🤖 AI Summary
This work addresses the lack of precise geometric validation in existing text-to-CAD generation methods, which often fail to correct dimensional inaccuracies. We propose a multi-agent collaborative framework that integrates inner-loop iterative correction of code execution errors with an outer-loop refinement combining exact geometric metrics from the OpenCASCADE kernel and global shape assessment via a vision-language model. Our approach uniquely unifies procedural geometric verification with visual-semantic judgment, yielding a retrieval-augmented generation (RAG) system that requires no fine-tuning and naturally evolves with CAD libraries. Evaluated on a newly curated benchmark of 100 multi-difficulty examples, our method achieves a 100% execution success rate, improves median IoU from 0.8085 to 0.9629, and reduces average Chamfer Distance from 28.37 to 0.74.
📝 Abstract
Existing methods for text-to-CAD generation either operate in a single pass with no geometric verification or rely on lossy visual feedback that cannot resolve dimensional errors. We present CADSmith, a multi-agent pipeline that generates CadQuery code from natural language.
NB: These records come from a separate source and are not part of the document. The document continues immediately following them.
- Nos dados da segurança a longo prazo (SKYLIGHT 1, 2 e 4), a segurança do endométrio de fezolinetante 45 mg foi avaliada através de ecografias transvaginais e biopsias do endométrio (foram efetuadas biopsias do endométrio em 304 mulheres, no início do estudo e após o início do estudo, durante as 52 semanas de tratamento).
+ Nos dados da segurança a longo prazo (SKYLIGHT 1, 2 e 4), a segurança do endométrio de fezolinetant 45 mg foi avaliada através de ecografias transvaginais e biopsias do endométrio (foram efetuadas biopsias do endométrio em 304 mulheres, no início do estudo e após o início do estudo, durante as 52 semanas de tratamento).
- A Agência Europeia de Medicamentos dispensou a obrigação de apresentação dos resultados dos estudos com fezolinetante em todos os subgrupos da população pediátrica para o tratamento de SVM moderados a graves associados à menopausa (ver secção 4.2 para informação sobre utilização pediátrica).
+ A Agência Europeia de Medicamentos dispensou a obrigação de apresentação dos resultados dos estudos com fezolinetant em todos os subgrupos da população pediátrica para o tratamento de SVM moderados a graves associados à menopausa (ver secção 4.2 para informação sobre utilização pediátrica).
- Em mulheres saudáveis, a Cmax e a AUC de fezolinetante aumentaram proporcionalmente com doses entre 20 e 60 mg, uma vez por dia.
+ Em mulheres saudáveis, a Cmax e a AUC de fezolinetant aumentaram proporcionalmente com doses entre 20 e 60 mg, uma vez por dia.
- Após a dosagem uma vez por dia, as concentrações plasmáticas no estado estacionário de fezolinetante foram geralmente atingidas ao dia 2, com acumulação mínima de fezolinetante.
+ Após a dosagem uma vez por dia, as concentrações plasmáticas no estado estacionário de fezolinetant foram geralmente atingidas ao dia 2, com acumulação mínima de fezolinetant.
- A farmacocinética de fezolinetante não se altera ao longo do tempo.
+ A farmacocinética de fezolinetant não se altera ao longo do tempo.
It then undergoes an iterative refinement process through two nested correction loops: an inner loop that resolves execution errors and an outer loop grounded in programmatic geometric validation. The outer loop combines exact measurements from the OpenCASCADE kernel (bounding box dimensions, volume, solid validity) with holistic visual assessment from an independent vision-language model Judge. This provides both the numerical precision and the high-level shape awareness needed to converge on the correct geometry. The system uses retrieval-augmented generation over API documentation rather than fine-tuning, maintaining a current database as the underlying CAD library evolves. We evaluate on a custom benchmark of 100 prompts in three difficulty tiers (T1 through T3) with three ablation configurations. Against a zero-shot baseline, CADSmith achieves a 100% execution rate (up from 95%), improves the median F1 score from 0.9707 to 0.9846, the median IoU from 0.8085 to 0.9629, and reduces the mean Chamfer Distance from 28.37 to 0.74, demonstrating that closed-loop refinement with programmatic geometric feedback substantially improves the quality and reliability of LLM-generated CAD models.